Consider Seattle, where it’s rare for most criminals to see meaningful jail time. City Attorney Pete Holmes, a Democrat, fails to charge on half the criminal referrals he receives, because he doesn’t believe jail works for many offenders. When he does move forward, and a suspect isn’t already in custody (many usually aren’t) he declines charges in 65 percent of the cases.
Even when the suspects do make it to court, prosecutors downgrade charges. Then, instead of sending offenders to jail, judges usually push them into voluntary programs to address the “underlying causes” of their criminal activity. The real-world result? The offender doesn’t follow through and ends up recommitting.
A 2019 report by the Downtown Seattle Association detailed 100 prolific offenders who were booked into jail 636 times within a year. A month after the report’s release, 48 offenders were booked again. Among them is Francisco Calderon, a homeless man. His sister says he suffers from mental illness. His crimes include assaults and throwing coffee in a toddler’s face.
He was most recently accused of threatening to stab people with a needle. When one judge finally put Calderon in jail, Holmes, the city attorney, led a public campaign condemning the judge.
Similar patterns prevail in nearby Portland.
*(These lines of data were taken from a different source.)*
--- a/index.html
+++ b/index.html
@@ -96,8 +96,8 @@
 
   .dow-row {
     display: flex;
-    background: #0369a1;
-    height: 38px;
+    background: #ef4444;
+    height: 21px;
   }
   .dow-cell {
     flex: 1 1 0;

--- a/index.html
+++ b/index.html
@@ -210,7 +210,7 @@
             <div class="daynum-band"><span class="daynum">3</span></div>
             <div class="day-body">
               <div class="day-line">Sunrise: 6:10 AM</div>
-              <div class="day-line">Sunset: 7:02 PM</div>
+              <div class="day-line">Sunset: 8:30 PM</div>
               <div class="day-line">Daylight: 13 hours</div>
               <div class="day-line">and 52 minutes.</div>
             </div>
Antifa radicals have occupied the streets for more than 100 nights, throwing Molotov cocktails at police and attempting to burn down buildings. But Multnomah County DA Mike Schmidt refuses to charge most arrests stemming from the riots.
Schmidt promised he would only charge violent offenders, giving a pass to most everything else. He has said he believes the rioters’ anger is justified. Put another way: Schmidt ideologically agrees with antifa. Since May, at least 24 criminal activists have been re-arrested. The same activists arrested for helping to start riots end up . . . starting more riots.
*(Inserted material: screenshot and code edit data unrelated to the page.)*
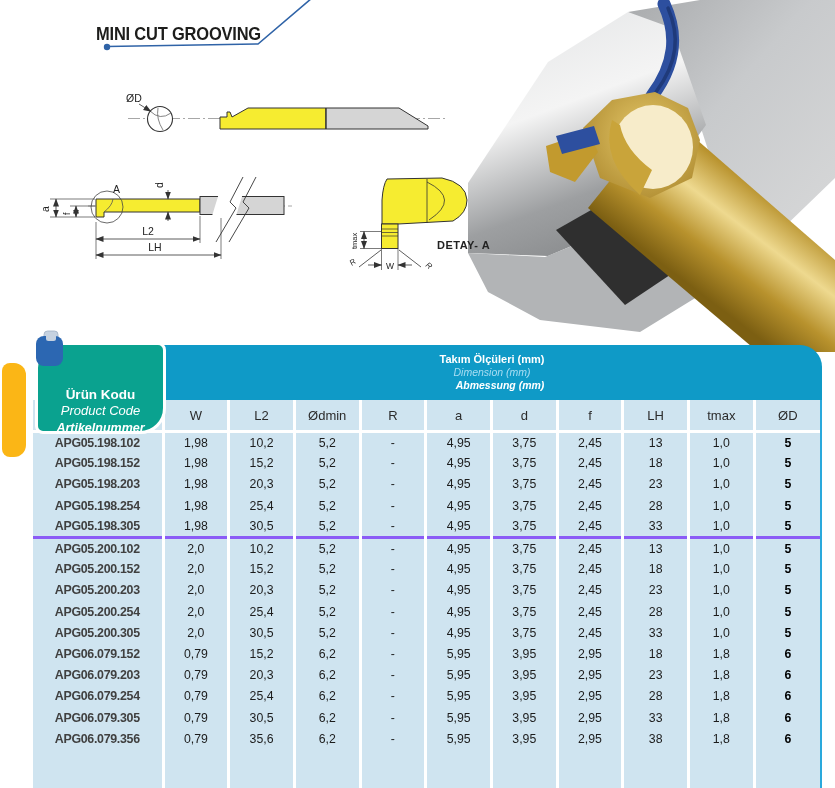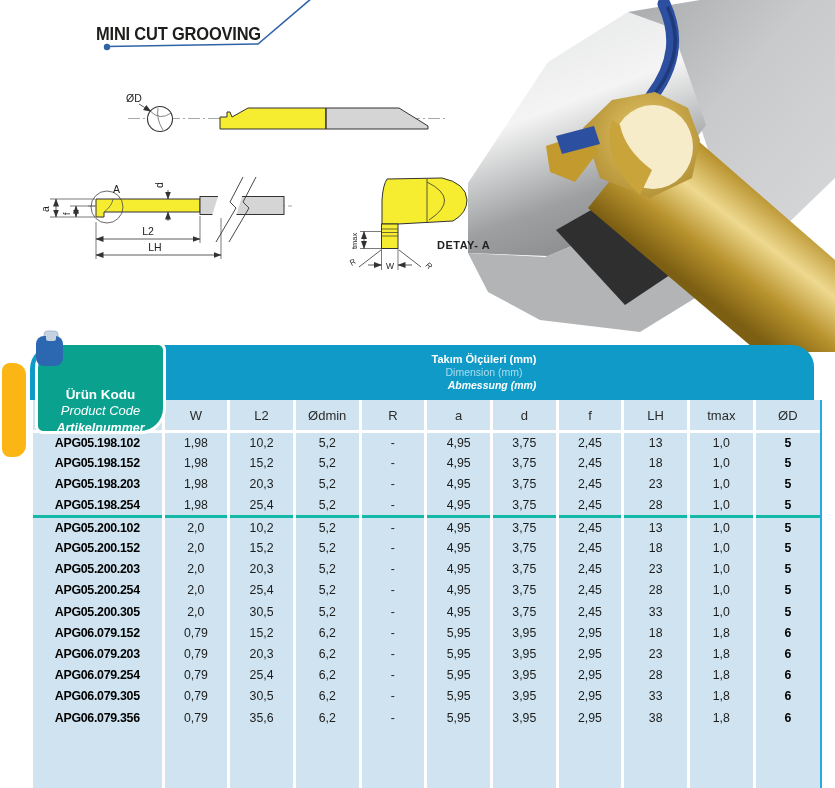--- a/index.html
+++ b/index.html
@@ -18,7 +18,7 @@
   .diagrams-svg{position:absolute;left:0;top:0;width:500px;height:340px;z-index:3;pointer-events:none;}
 
   
-  .band-blue{position:absolute;left:30px;top:345px;width:784px;height:55px;background:#0f9ac7;
+  .band-blue{position:absolute;left:38px;top:345px;width:784px;height:55px;background:#0f9ac7;
              border-radius:24px 22px 0 0;z-index:6;display:flex;flex-direction:column;
              justify-content:center;align-items:center;padding-left:124px;box-sizing:border-box;}
   .band-blue .l1{color:#fff;font-weight:bold;font-size:11px;line-height:1.22;}

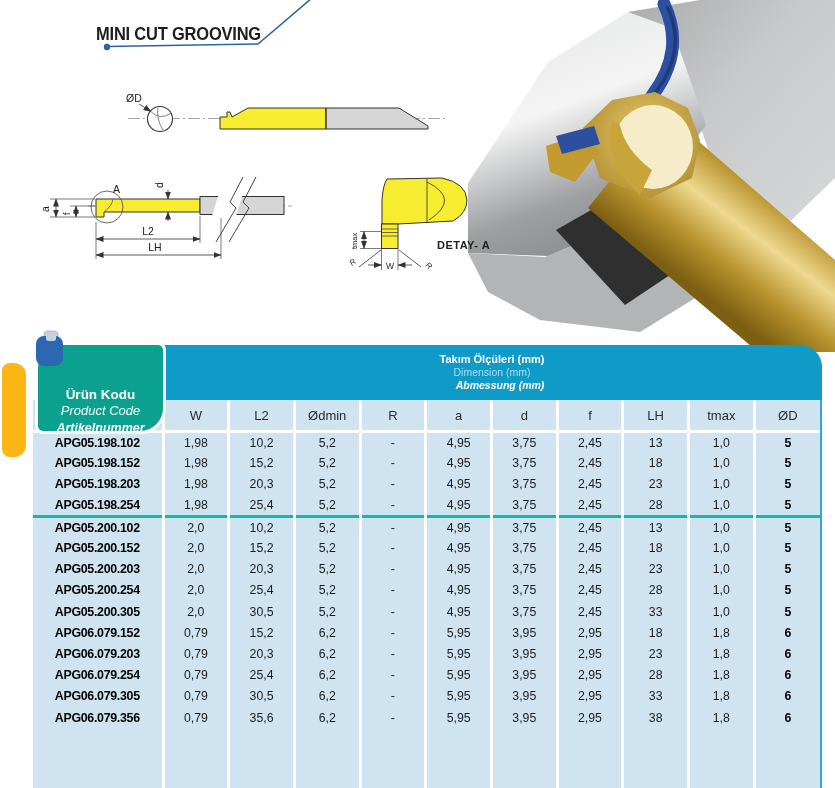--- a/index.html
+++ b/index.html
@@ -22,7 +22,7 @@
              border-radius:24px 22px 0 0;z-index:6;display:flex;flex-direction:column;
              justify-content:center;align-items:center;padding-left:124px;box-sizing:border-box;}
   .band-blue .l1{color:#fff;font-weight:bold;font-size:11px;line-height:1.22;}
-  .band-blue .l2{color:#a8ddf2;font-size:10.5px;line-height:1.22;}
+  .band-blue .l2{color:#a8ddf2;font-style:italic;font-size:10.5px;line-height:1.22;}
   .band-blue .l3{color:#fff;font-style:italic;font-weight:bold;font-size:10.5px;line-height:1.22;margin-left:16px;}
 
   .teal-box{position:absolute;left:35px;top:342px;width:131px;height:92px;background:#0aa28f;

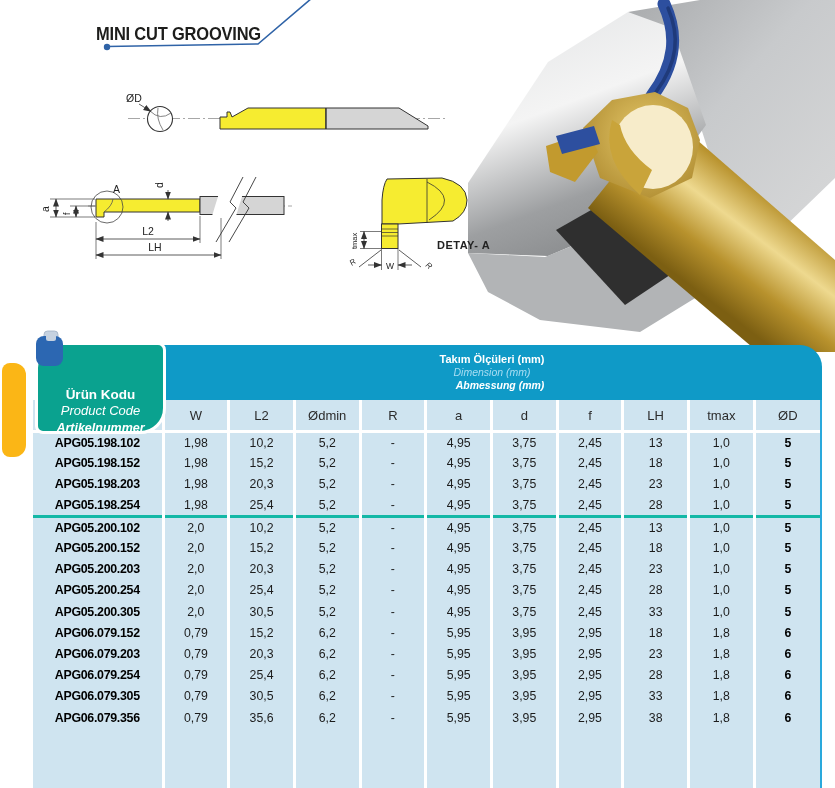--- a/index.html
+++ b/index.html
@@ -47,7 +47,7 @@
   table.grid tbody tr{height:21.2px;}
   table.grid tbody tr.filler{height:auto;}
   table.grid tbody tr.group-start td{border-top:3px solid #14b8a6;}
-  table.grid td.code{font-weight:bold;color:#000000;font-size:12.4px;letter-spacing:-0.3px;}
+  table.grid td.code{font-weight:bold;color:#404040;font-size:12.4px;letter-spacing:-0.3px;}
   table.grid td.odcol{font-weight:bold;color:#000;}
 </style>
 </head>

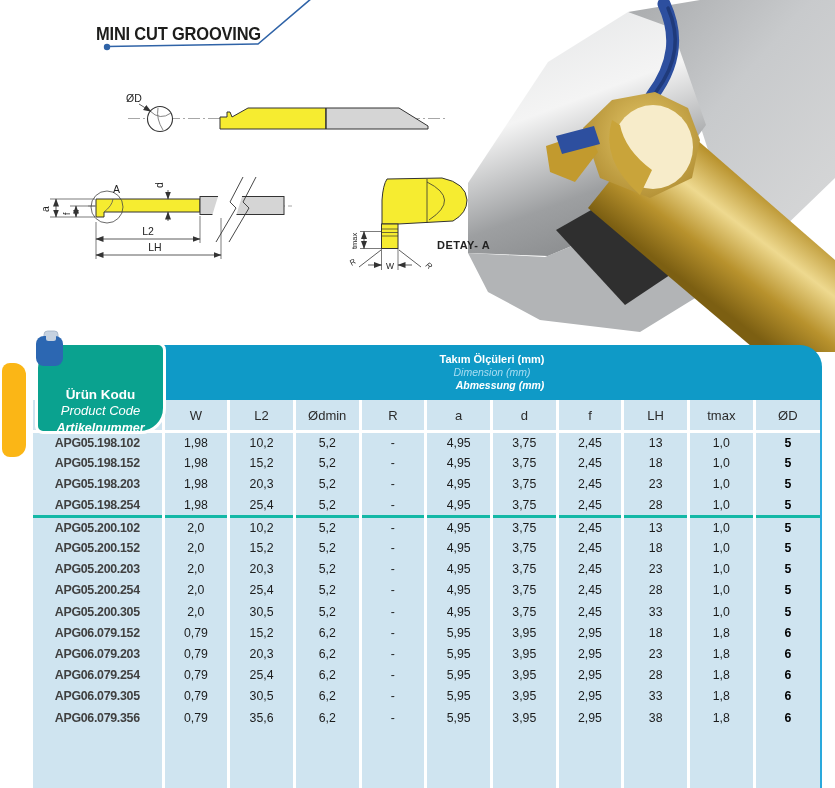--- a/index.html
+++ b/index.html
@@ -281,6 +281,19 @@
             <td>1,0</td>
             <td class="odcol">5</td>
           </tr>
+          <tr>
+            <td class="code">APG05.198.305</td>
+            <td>1,98</td>
+            <td>30,5</td>
+            <td>5,2</td>
+            <td>-</td>
+            <td>4,95</td>
+            <td>3,75</td>
+            <td>2,45</td>
+            <td>33</td>
+            <td>1,0</td>
+            <td class="odcol">5</td>
+          </tr>
           <tr class="group-start">
             <td class="code">APG05.200.102</td>
             <td>2,0</td>

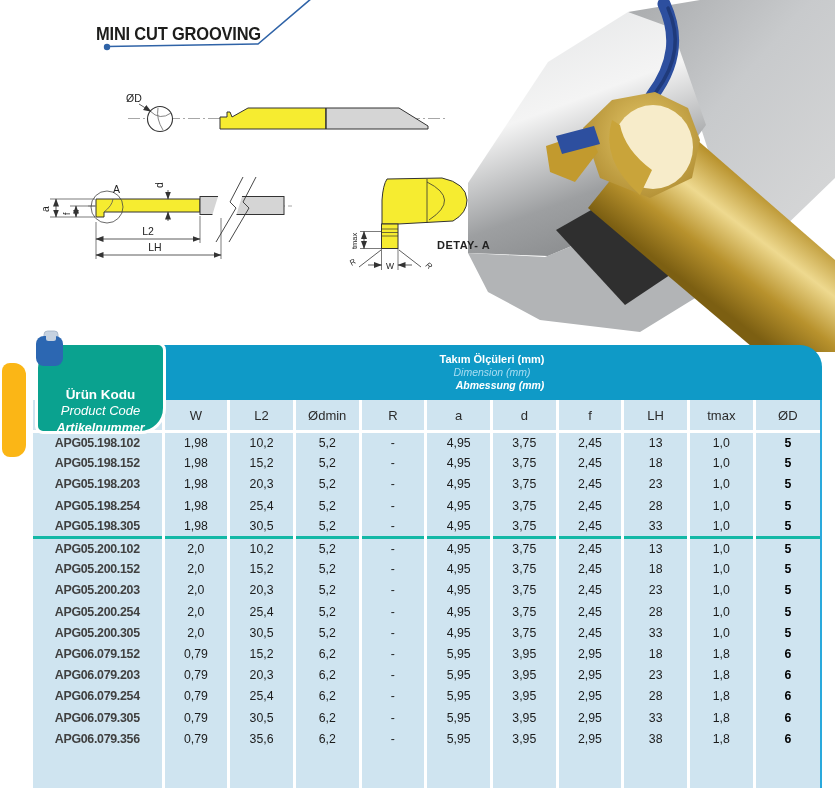--- a/index.html
+++ b/index.html
@@ -46,7 +46,7 @@
   table.grid thead th{height:30px;border-bottom:3px solid #fff;font-weight:normal;font-size:13px;color:#2b2b2b;}
   table.grid tbody tr{height:21.2px;}
   table.grid tbody tr.filler{height:auto;}
-  table.grid tbody tr.group-start td{border-top:3px solid #14b8a6;}
+  table.grid tbody tr.group-start td{border-top:3px solid #8b5cf6;}
   table.grid td.code{font-weight:bold;color:#404040;font-size:12.4px;letter-spacing:-0.3px;}
   table.grid td.odcol{font-weight:bold;color:#000;}
 </style>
Without fear of prosecution, what, exactly, is supposed to deter criminal behavior?
Even before the riots, Portland had committed itself to “community policing,” which here means less overt policing and more community assistance for controlling crime. It hasn’t worked. When you couple a hard-left community that believes “all cops are bastards” with steep police defunding, crime shoots up.
After cutting a gun-violence-reduction team, gun violence skyrocketed. In July, Portland suffered its highest per-month shootings in three decades. By the end of August, the city had seen 488 total shootings — up from 299 shootings for all of 2019.